WHAT THE TASK ASKS: For every line in the entries that contains "registration", show the whole line.
+++ ENTRIES SUPPLIED +++
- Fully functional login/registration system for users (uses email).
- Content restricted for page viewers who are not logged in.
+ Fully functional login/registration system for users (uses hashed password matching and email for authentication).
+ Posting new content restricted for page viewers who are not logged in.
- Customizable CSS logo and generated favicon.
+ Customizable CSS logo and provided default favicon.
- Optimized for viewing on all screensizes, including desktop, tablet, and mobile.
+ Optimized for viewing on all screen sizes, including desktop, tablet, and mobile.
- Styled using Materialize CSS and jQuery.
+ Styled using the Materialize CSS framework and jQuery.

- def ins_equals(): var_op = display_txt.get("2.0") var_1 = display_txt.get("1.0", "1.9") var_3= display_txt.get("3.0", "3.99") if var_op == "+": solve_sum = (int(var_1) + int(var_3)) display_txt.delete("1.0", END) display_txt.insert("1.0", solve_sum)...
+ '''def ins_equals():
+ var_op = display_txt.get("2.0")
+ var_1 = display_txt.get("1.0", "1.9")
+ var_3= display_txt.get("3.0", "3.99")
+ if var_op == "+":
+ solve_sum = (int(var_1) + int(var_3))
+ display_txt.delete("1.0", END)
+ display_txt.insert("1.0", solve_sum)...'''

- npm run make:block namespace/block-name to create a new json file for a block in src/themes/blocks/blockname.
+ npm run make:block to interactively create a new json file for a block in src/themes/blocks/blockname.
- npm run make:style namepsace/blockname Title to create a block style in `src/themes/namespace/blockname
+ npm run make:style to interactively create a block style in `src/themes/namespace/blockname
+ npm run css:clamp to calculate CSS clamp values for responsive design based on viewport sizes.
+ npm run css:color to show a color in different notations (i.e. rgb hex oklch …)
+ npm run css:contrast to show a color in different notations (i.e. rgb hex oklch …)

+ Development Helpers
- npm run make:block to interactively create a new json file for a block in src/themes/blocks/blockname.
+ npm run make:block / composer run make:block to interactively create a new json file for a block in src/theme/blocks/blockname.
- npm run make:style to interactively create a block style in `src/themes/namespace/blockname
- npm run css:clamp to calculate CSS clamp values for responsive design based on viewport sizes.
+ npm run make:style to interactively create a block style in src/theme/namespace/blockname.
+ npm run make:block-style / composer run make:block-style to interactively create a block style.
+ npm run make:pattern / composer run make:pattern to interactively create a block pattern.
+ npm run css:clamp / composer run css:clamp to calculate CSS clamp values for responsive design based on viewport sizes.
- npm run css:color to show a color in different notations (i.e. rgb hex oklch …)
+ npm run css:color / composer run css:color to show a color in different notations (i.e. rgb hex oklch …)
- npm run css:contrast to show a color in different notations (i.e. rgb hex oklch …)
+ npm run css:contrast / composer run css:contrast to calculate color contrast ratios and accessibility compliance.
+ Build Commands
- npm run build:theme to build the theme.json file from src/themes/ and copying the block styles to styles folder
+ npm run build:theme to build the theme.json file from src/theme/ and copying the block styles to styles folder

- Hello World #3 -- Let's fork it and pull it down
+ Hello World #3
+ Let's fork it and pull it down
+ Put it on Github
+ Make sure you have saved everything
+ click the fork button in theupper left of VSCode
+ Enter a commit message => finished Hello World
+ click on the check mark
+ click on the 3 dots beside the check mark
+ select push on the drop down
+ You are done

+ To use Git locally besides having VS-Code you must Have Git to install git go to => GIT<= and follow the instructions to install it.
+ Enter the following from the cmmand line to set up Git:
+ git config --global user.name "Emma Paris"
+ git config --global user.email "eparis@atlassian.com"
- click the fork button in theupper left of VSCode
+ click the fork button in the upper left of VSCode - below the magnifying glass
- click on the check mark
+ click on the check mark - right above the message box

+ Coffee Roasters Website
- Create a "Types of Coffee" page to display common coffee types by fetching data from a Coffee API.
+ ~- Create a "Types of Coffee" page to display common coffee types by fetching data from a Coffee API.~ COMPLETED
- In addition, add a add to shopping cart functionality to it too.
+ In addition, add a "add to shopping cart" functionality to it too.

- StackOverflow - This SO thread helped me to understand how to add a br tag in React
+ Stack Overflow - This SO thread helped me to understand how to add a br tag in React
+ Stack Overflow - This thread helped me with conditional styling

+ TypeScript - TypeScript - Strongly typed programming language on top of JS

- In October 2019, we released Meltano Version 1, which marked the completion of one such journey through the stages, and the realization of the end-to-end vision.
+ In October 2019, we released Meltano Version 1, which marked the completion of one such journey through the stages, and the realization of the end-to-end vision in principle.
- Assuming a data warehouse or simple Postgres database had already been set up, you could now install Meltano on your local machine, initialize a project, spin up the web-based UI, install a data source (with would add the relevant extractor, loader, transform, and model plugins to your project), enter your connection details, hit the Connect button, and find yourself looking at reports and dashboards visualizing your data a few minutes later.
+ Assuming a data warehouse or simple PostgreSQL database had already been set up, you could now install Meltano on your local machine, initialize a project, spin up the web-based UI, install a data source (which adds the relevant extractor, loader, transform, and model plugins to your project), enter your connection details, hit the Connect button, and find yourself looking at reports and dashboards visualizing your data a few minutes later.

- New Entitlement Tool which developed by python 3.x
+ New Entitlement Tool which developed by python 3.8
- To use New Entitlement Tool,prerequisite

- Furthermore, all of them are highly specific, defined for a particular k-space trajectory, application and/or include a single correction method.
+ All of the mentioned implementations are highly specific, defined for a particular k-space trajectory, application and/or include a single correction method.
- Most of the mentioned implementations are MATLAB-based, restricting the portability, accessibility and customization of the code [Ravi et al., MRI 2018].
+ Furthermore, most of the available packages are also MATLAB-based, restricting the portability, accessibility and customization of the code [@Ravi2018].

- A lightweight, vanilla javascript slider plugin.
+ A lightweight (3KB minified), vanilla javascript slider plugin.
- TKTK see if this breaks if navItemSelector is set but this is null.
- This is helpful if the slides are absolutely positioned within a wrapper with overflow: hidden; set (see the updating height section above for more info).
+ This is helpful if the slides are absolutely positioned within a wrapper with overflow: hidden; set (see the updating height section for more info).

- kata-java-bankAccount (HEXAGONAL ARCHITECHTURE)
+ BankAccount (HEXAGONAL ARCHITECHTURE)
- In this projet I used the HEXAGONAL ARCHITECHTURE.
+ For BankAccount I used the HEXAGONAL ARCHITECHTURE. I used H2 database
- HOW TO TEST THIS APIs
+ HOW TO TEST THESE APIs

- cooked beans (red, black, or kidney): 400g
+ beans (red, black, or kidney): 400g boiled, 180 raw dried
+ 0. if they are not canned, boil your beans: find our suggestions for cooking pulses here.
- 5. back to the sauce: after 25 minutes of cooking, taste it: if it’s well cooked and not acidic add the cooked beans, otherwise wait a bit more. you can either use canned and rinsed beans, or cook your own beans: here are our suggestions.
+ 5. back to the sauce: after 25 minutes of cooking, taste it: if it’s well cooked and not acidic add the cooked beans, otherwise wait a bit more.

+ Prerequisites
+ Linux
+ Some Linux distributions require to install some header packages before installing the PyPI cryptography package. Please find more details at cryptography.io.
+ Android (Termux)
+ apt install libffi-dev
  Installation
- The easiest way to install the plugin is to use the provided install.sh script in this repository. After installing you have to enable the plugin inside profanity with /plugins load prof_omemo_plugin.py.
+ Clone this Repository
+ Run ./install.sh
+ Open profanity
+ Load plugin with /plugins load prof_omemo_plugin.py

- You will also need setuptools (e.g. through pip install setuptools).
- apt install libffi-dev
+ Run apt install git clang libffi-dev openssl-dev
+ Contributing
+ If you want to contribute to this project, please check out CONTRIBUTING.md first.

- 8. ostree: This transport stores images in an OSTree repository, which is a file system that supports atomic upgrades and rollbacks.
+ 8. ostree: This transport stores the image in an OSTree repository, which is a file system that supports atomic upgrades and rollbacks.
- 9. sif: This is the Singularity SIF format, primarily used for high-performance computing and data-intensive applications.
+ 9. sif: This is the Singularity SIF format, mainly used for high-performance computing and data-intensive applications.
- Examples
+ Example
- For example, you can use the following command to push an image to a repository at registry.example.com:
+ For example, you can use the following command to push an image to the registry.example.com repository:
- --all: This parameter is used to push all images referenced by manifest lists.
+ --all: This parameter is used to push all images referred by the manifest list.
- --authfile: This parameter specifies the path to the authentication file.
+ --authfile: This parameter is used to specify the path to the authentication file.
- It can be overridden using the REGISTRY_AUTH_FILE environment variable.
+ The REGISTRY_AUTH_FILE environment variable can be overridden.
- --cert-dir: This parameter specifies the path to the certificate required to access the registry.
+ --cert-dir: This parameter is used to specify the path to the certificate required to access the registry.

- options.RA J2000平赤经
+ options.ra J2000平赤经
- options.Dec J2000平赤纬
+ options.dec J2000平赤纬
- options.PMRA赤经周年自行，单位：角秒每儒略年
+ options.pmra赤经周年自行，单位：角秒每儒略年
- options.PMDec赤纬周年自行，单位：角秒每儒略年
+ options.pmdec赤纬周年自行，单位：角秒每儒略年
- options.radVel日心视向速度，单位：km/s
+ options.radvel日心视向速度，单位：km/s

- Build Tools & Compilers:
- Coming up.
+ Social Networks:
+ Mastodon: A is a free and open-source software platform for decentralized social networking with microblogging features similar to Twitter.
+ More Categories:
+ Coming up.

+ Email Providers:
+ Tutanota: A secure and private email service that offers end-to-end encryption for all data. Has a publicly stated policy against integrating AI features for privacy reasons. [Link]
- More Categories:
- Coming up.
+++
FINISHED TASK:
- Fully functional login/registration system for users (uses email).
+ Fully functional login/registration system for users (uses hashed password matching and email for authentication).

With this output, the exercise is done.